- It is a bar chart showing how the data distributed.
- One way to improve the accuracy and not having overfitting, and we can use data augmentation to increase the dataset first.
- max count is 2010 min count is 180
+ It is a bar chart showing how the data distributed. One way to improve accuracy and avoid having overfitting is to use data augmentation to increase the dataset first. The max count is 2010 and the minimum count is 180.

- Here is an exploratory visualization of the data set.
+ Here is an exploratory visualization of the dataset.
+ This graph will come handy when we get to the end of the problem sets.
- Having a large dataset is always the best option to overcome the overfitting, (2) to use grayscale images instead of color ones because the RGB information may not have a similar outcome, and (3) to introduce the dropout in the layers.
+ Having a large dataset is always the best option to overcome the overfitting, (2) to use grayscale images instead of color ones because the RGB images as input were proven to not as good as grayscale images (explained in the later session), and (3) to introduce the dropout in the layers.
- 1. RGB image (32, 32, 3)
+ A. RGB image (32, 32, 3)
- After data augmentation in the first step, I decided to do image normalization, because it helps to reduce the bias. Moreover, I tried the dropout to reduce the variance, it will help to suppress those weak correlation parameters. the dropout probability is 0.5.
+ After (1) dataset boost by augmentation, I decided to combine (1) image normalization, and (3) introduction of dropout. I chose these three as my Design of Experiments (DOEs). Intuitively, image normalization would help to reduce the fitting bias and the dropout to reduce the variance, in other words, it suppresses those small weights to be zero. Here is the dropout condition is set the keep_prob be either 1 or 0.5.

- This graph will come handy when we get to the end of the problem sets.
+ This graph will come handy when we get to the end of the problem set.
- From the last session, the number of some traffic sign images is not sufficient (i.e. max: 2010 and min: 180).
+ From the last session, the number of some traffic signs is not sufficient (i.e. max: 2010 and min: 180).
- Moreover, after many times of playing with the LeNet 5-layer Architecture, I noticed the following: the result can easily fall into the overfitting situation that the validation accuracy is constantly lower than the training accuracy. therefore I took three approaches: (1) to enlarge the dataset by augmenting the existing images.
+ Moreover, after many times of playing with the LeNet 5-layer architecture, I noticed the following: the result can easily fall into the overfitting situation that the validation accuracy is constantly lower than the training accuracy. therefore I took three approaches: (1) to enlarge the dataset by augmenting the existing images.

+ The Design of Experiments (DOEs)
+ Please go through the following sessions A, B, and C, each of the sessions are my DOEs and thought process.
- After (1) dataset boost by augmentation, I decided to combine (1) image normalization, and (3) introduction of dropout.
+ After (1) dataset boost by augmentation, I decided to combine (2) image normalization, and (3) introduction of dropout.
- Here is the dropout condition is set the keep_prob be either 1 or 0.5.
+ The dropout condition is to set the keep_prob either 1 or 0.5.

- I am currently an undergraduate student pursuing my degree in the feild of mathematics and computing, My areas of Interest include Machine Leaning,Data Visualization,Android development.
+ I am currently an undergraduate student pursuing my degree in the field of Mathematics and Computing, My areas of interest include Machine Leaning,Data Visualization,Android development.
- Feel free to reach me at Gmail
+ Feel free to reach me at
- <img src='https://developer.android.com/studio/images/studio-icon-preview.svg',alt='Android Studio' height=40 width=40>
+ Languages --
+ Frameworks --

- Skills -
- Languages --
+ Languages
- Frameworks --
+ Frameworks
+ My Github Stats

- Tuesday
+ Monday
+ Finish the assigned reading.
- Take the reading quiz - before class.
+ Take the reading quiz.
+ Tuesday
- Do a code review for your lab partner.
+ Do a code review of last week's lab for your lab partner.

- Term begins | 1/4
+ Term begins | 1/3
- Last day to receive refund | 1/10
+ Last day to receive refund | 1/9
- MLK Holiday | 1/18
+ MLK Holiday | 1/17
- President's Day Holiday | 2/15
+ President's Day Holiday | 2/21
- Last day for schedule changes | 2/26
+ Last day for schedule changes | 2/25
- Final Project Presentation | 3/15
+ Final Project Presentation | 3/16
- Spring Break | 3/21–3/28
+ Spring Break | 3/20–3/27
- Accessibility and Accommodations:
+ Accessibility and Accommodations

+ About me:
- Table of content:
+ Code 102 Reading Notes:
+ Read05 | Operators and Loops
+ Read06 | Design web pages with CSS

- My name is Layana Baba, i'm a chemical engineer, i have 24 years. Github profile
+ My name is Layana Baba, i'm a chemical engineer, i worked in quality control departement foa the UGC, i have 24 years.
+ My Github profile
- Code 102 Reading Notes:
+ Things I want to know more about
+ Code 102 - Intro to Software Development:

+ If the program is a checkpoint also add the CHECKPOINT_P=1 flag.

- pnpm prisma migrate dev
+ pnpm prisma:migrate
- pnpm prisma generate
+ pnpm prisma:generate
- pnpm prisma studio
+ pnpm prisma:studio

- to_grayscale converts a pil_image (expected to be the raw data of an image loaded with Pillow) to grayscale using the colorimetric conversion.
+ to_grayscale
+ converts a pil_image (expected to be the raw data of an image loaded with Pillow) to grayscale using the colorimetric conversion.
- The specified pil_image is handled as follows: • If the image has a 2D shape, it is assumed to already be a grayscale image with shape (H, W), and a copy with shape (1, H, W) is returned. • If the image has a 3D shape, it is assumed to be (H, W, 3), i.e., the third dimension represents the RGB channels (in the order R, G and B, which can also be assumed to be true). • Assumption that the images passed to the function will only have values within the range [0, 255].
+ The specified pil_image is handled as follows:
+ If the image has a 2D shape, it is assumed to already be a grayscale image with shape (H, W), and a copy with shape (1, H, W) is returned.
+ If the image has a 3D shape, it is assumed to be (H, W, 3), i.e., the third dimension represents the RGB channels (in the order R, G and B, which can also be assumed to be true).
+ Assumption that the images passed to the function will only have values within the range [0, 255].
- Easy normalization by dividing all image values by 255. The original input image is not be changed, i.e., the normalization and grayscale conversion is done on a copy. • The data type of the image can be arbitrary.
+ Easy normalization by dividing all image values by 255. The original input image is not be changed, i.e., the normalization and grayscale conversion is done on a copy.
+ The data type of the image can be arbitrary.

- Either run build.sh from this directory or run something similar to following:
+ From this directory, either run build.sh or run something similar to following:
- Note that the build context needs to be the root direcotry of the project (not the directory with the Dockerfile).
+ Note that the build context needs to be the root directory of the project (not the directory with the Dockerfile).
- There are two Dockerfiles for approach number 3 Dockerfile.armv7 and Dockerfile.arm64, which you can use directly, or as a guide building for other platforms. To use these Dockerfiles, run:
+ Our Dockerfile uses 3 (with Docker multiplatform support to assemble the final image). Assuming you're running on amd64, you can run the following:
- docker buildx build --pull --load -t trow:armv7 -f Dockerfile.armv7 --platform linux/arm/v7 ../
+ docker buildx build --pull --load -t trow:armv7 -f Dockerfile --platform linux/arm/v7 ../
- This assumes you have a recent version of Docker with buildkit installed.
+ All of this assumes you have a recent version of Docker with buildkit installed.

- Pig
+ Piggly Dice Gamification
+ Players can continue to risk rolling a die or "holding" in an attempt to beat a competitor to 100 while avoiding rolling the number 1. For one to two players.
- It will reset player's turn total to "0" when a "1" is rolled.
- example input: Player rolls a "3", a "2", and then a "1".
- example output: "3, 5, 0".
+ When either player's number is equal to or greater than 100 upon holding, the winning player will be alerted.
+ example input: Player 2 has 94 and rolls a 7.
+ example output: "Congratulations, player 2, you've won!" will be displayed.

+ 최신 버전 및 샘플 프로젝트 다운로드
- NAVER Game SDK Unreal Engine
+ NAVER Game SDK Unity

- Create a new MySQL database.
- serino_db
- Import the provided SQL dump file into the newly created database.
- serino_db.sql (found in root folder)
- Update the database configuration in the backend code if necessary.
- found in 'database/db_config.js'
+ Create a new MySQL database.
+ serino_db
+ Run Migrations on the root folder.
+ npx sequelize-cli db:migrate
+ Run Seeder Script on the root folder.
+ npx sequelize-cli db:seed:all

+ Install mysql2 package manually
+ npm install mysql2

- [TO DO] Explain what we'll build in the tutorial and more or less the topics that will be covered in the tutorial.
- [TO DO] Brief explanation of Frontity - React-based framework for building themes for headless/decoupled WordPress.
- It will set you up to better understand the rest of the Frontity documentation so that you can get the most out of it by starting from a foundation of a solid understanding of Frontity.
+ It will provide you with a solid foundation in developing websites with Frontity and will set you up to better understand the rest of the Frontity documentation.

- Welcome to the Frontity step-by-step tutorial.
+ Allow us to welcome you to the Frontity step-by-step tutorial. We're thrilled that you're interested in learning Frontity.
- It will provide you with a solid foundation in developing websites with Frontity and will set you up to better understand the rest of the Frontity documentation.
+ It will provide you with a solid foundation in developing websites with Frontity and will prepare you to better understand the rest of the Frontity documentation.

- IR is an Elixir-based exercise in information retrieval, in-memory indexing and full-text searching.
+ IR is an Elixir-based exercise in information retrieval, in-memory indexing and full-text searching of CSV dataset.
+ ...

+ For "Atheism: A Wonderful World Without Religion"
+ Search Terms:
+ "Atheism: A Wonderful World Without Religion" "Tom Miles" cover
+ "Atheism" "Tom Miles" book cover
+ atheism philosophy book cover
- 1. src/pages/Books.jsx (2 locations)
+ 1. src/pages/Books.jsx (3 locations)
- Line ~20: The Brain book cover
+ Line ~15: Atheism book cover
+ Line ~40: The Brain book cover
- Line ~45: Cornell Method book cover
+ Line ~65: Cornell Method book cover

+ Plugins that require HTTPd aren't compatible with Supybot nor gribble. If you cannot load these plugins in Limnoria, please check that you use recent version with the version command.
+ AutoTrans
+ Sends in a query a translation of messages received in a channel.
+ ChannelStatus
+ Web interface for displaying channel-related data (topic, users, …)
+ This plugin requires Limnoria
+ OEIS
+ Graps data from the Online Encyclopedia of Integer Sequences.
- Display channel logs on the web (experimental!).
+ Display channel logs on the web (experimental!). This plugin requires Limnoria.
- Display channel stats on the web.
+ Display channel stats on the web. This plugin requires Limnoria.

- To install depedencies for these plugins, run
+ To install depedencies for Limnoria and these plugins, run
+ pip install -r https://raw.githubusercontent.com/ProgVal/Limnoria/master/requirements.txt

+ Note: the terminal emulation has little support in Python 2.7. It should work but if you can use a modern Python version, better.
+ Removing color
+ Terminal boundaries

* Aim of the task
For each line above that contains the word "Notes", give the line as it is written.

* Solution
+ Code 102 Reading Notes:
- Code 102 Reading Notes:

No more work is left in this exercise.